A imagem de Getúlio como pai dos pobres é, de fato, interiorizada pelos poetas e
consumidores do cordel. Contudo, esta imagem sofre redefinições como, por exemplo, o caso
do antagonismo entre as classes que foi banida dos discursos oficiais. Por outro lado, a
literatura de cordel via Getulio com um aliado na luta contra a exploração dos ricos. Em
outros termos, de um lado o Estado prega a colaboração de classes, de outro, setores da
literatura de cordel reforça o antagonismo entre elas. Em muitas delas, encontra-se a presença
dos “tubarões” que são os exploradores. Eles reconheciam então a luta de classes, embora em
outros termos.
Assim, o autor faz o seguinte questionamento: não tiveram as classes populares, para
além da manipulação ideológica que foram submetidas, certa percepção de seus interesses de
classe? Paranhos afirma que nenhuma dominação é absoluta. A manipulação tem que
respeitar certas aspirações das classes dominadas, se não podem perder sua eficácia. Portanto,
as classes populares não são modeláveis ao bel prazer do Estado ou das classes dominantes. A
glorificação de Vargas não se deveu a seu carisma nem a seu sorriso, mas sim à legislação
trabalhista que atendeu algumas aspirações reais das classes dominadas. “E foi sobre essa
base real – a legislação trabalhista e o atendimento parcial de certos interesses das classes
dominadas – que se produziu a mistificação da realidade via ideologia do trabalhismo.” (p.
92). E se nenhuma dominação é absoluta, a transmissão ideológica não se dá perfeitamente e
completamente, pois, por mais eficaz que tenha sido a ideologia do trabalhismo ela não foi
assimilada na sua totalidade pelas classes dominadas.

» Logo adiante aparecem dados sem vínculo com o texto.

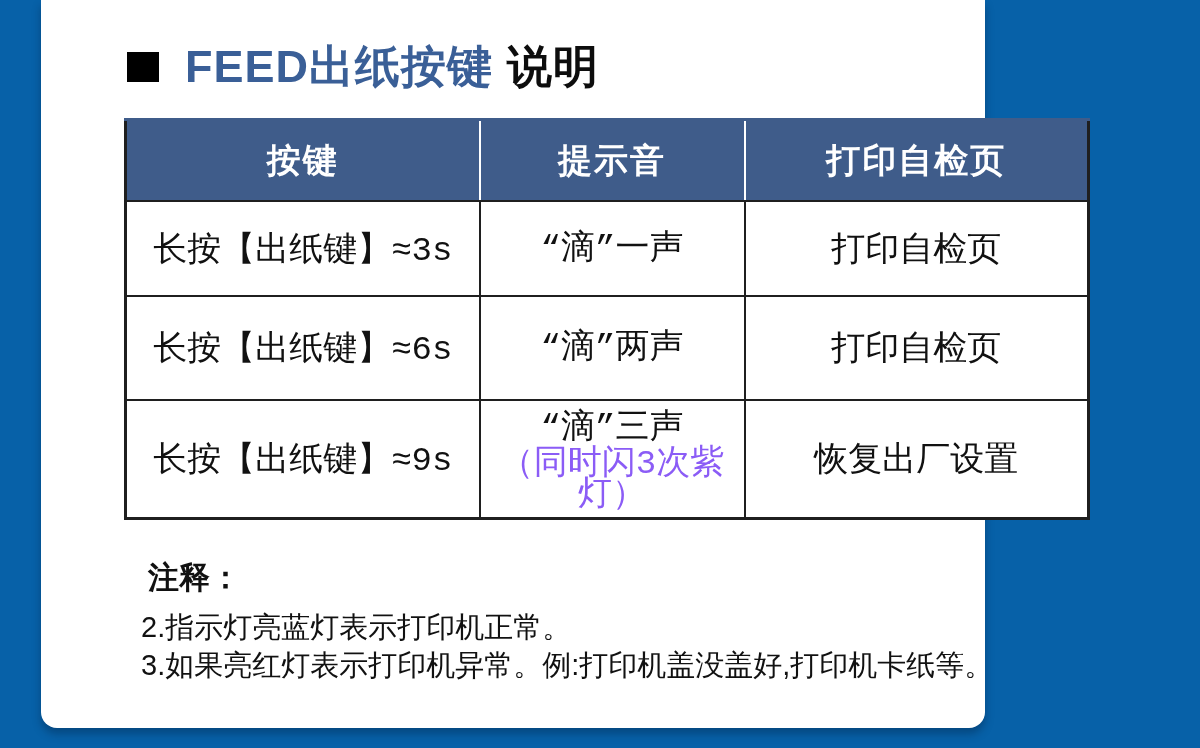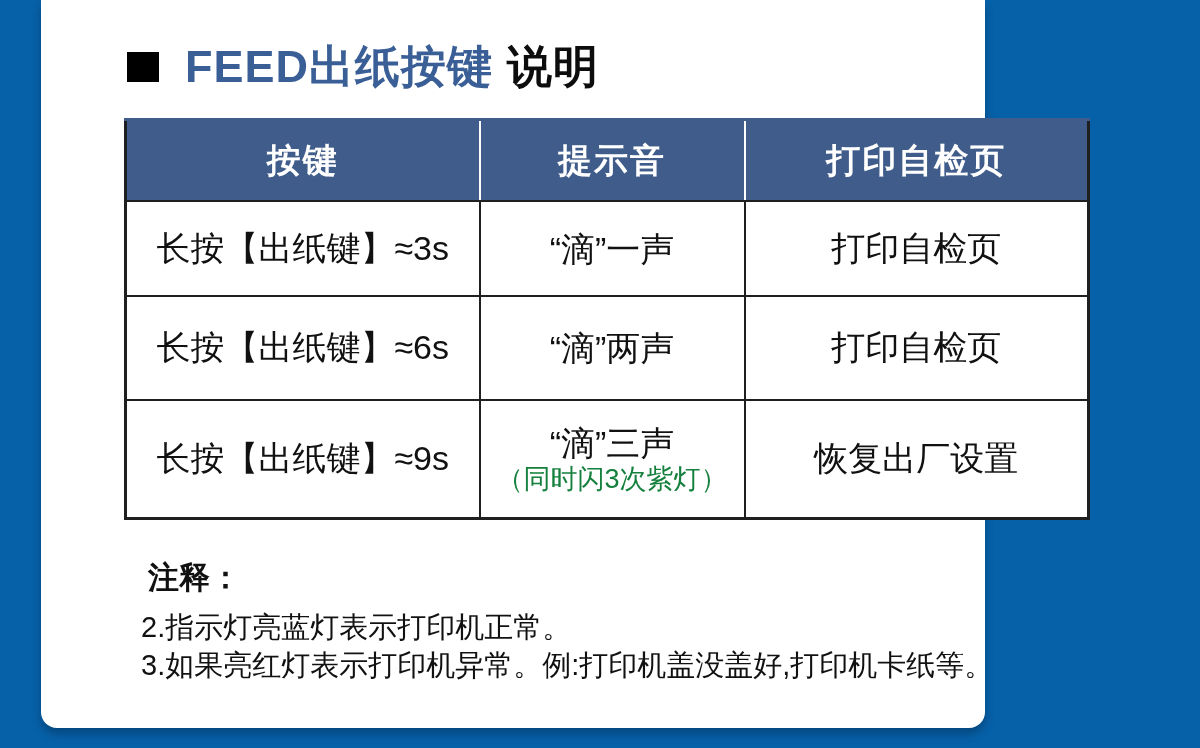"按键" table.feed-table { font-family: none -> Liberation Mono, monospace }
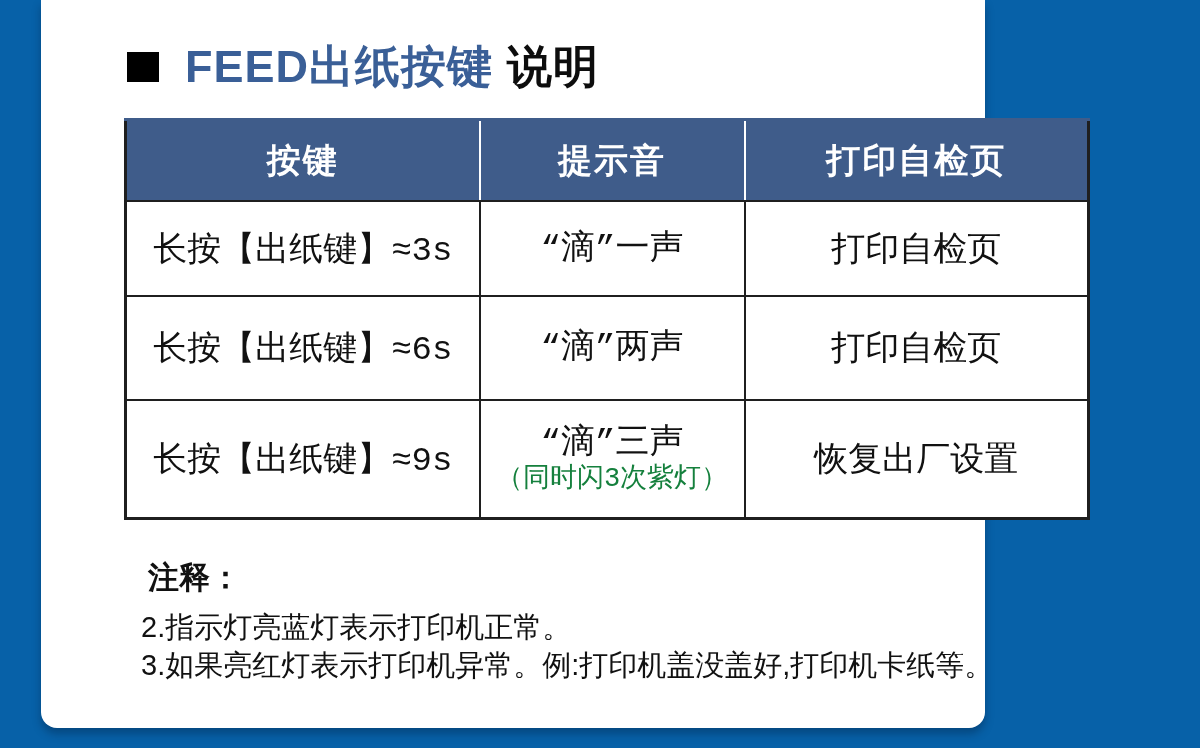"（同时闪3次紫灯）" .sound-note { color: #15803d -> #8b5cf6; font-size: 27px -> 34px }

Paranhos vai concluindo o texto mostrando que podem haver pontos de tangência
entre ideologias dominantes e dominadas: “coexistem sempre assimilações e rejeições ou
redefinições”. (p. 93) Por mais que as classes populares tenham sido subordinadas, podemos
encontrar uma certa expressão de consciência de seus interesses de classe.
Tudo que foi aqui exposto coloca em cheque certas concepções com um viés elitista
na qual as classes populares não teriam consciência de seus interesses de classe. Essas
concepções são incapazes de apreender a consciência de classe na sua realidade dialética.